=== EXERCISE DIRECTIONS ===
Every line below between the one holding "order number: W5887946 -> W5887964" and the one holding "total: 4761.03 -> 2973.80", inclusive, should be copied exactly, and no other line.
== == ==
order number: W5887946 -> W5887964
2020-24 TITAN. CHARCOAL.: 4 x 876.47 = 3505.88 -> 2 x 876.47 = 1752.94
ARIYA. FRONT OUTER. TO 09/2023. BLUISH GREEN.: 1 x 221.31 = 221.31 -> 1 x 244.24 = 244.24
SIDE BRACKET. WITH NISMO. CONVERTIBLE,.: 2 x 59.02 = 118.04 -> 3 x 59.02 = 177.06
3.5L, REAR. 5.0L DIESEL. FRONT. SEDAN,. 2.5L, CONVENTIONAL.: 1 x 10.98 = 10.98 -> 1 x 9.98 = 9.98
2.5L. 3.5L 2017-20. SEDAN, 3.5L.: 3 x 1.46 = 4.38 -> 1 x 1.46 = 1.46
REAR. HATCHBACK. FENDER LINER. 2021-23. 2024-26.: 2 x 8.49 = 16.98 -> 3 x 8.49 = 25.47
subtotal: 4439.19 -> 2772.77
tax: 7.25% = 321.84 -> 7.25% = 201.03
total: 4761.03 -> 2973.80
== == ==
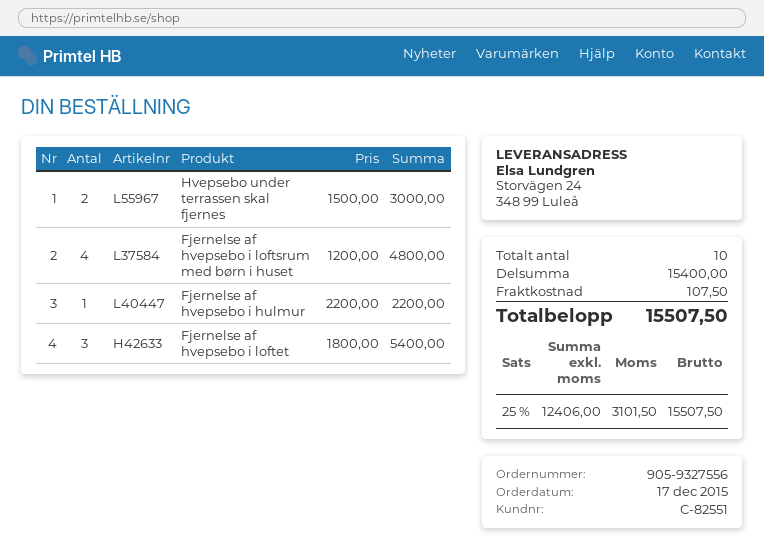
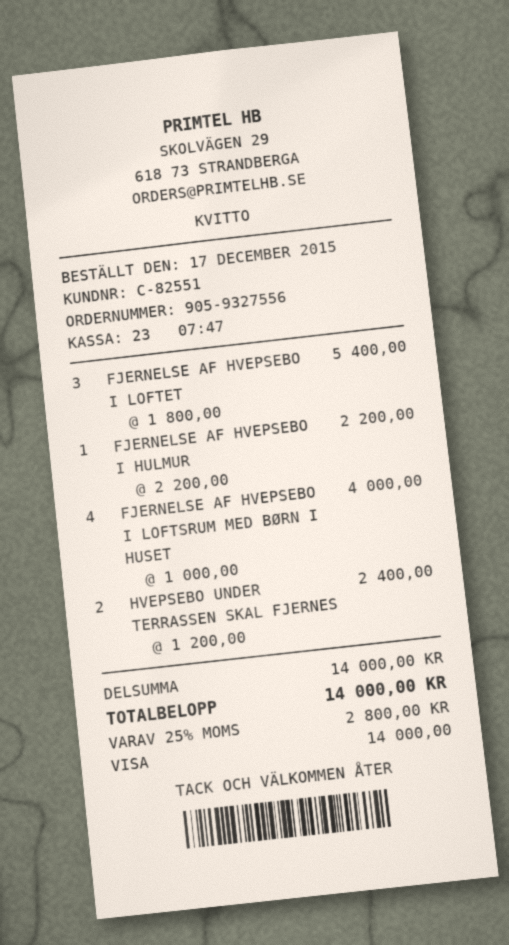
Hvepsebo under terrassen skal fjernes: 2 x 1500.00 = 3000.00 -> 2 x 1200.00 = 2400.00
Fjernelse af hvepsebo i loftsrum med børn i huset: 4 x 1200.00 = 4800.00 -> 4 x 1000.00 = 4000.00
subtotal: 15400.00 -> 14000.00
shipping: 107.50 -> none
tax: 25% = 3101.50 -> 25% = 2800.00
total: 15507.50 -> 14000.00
== == ==
=== WRITTEN ANSWER ===
order number: W5887946 -> W5887964
2020-24 TITAN. CHARCOAL.: 4 x 876.47 = 3505.88 -> 2 x 876.47 = 1752.94
ARIYA. FRONT OUTER. TO 09/2023. BLUISH GREEN.: 1 x 221.31 = 221.31 -> 1 x 244.24 = 244.24
SIDE BRACKET. WITH NISMO. CONVERTIBLE,.: 2 x 59.02 = 118.04 -> 3 x 59.02 = 177.06
3.5L, REAR. 5.0L DIESEL. FRONT. SEDAN,. 2.5L, CONVENTIONAL.: 1 x 10.98 = 10.98 -> 1 x 9.98 = 9.98
2.5L. 3.5L 2017-20. SEDAN, 3.5L.: 3 x 1.46 = 4.38 -> 1 x 1.46 = 1.46
REAR. HATCHBACK. FENDER LINER. 2021-23. 2024-26.: 2 x 8.49 = 16.98 -> 3 x 8.49 = 25.47
subtotal: 4439.19 -> 2772.77
tax: 7.25% = 321.84 -> 7.25% = 201.03
total: 4761.03 -> 2973.80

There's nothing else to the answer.